An effective potential for generative modelling with active matter

TL;DR

This paper introduces a novel generative modeling approach using active matter processes, where an effective potential derived from active particle dynamics enables data generation, bridging active matter physics and AI.

Contribution

It proposes a new diffusion model based on active particle processes with an effective potential, extending generative AI methods to active matter systems.

Findings

Effective potential valid to first order in persistence time.

Numerical experiments confirm the model's ability to generate data.

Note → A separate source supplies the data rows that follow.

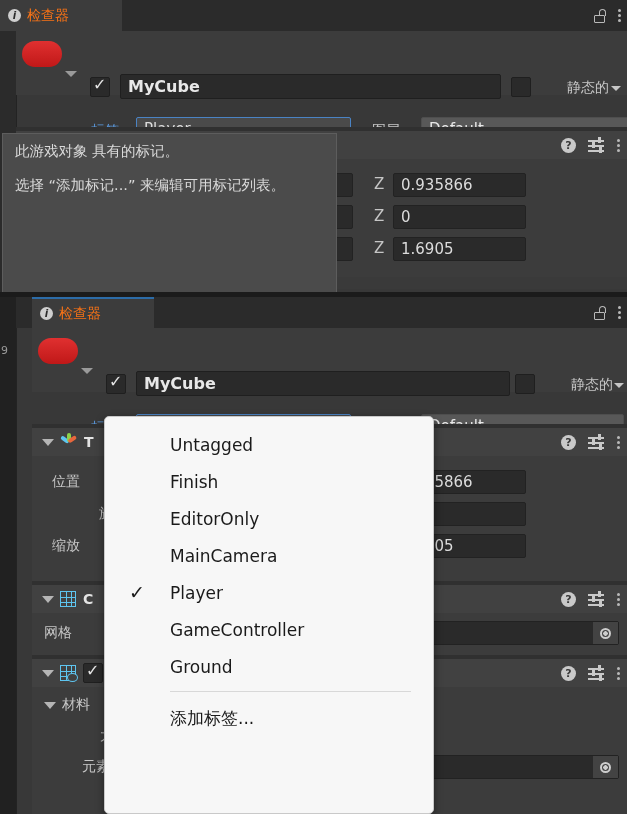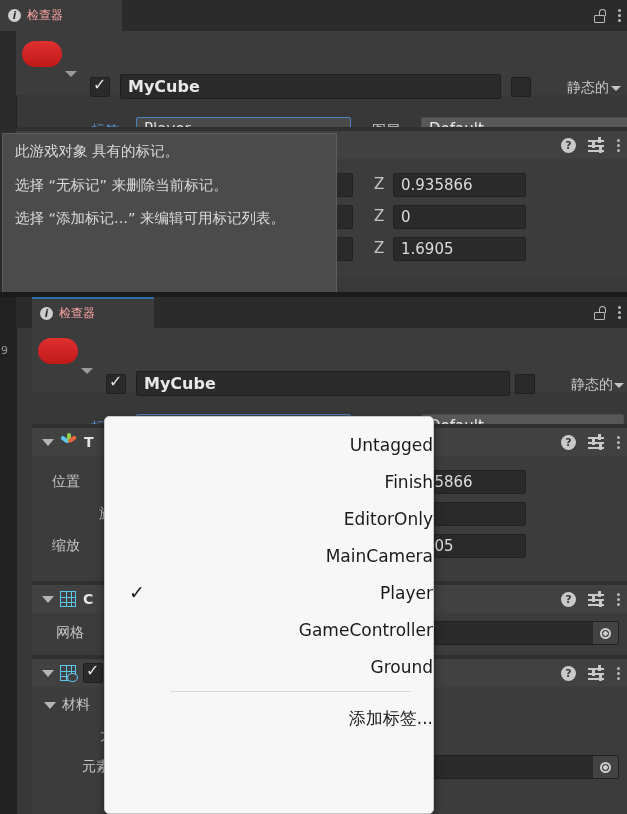--- a/index.html
+++ b/index.html
@@ -57,7 +57,7 @@
     font-style: italic; margin-right: 6px;
     flex: none;
   }
-  .tab-label { color: #fca5a5; font-size: 12px; white-space: nowrap; }
+  .tab-label { color: #f97316; font-size: 14px; white-space: nowrap; }
   .tabbar-right {
     position: absolute; right: 6px; top: 0; height: 31px;
     display: flex; align-items: center; gap: 11px;

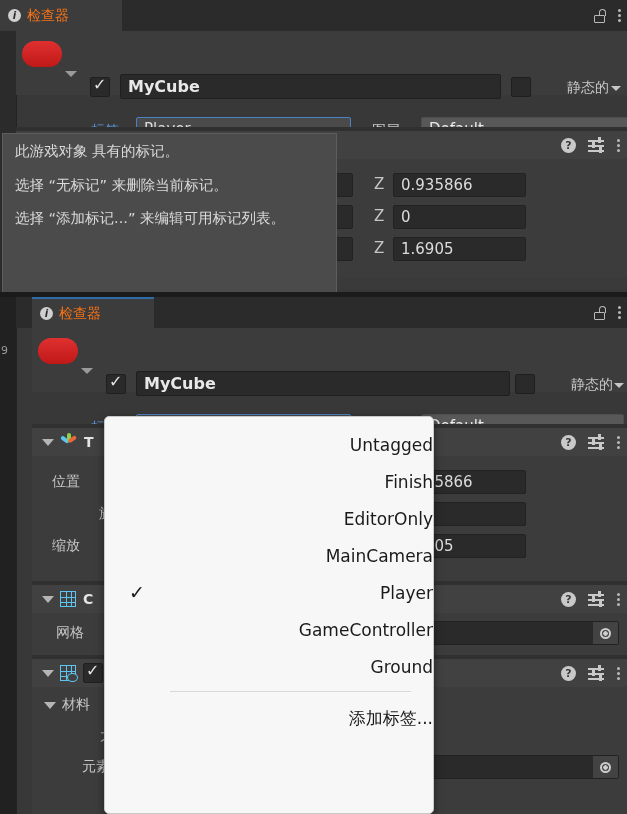--- a/index.html
+++ b/index.html
@@ -432,7 +432,6 @@
 
   <div class="tooltip" style="left:2px; top:133px; width:335px; height:165px;padding-left:12px;">
     <p>此游戏对象 具有的标记。</p>
-    <p>选择 “无标记” 来删除当前标记。</p>
     <p>选择 “添加标记...” 来编辑可用标记列表。</p>
   </div>
 </div>

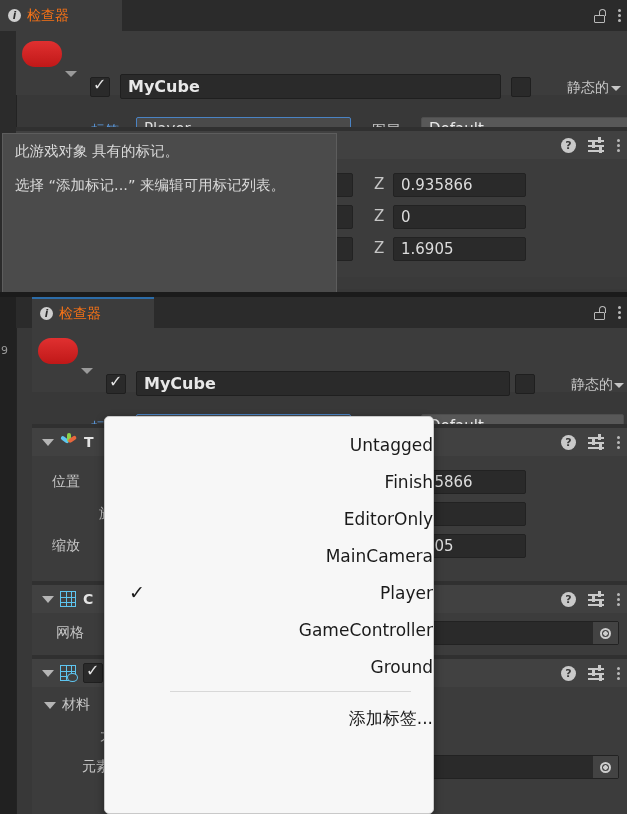--- a/index.html
+++ b/index.html
@@ -320,9 +320,8 @@
     display: flex; align-items: center;
     color: #1a1a1a;
     font-size: 17px;
-    padding-left: 37px;
+    padding-left: 65px;
     white-space: nowrap;
-    justify-content: flex-end;
   }
   .menu-item .tick {
     position: absolute; left: 24px; top: 7px;

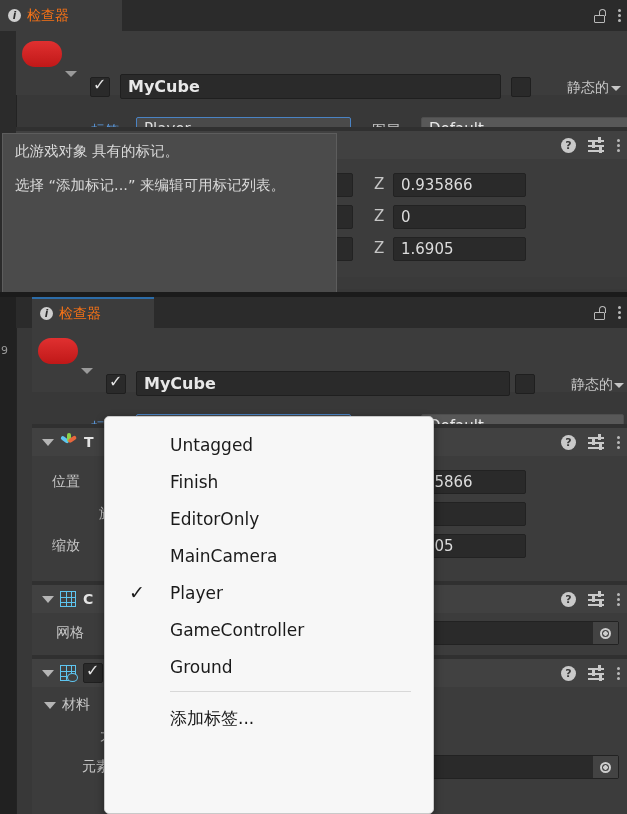--- a/index.html
+++ b/index.html
@@ -546,7 +546,7 @@
     </span>
   </div>
   <div class="prop-body" style="left:32px; top:316px; height:42px;">
-    <div class="prop-label" style="left:24px; top:11px;">网格</div>
+    <div class="prop-label" style="left:12px; top:11px;">网格</div>
     <div class="objfield" style="left:140px; top:8px; right:8px;">
       <span></span>
       <span class="picker"></span>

Provides a new link between active matter physics and generative AI.

Abstract

Score-based diffusion models generate samples from a complex underlying data distribution by time-reversal of a diffusion process and represent the state-of-the-art in many generative AI applications. Here, I show how a generative diffusion model can be implemented based on an underlying active particle process with finite correlation time. Time reversal is achieved by imposing an effective time-dependent potential on the position coordinate, which can be readily implemented in simulations and experiments to generate new synthetic data samples driven by active fluctuations. The effective potential is valid to first order in the persistence time and leads to a force field that is fully determined by the standard score function and its derivatives up to 2nd order. Numerical experiments for artificial data distributions confirm the validity of the effective potential, which opens up new avenues to exploit fluctuations in active and living systems for generative AI purposes.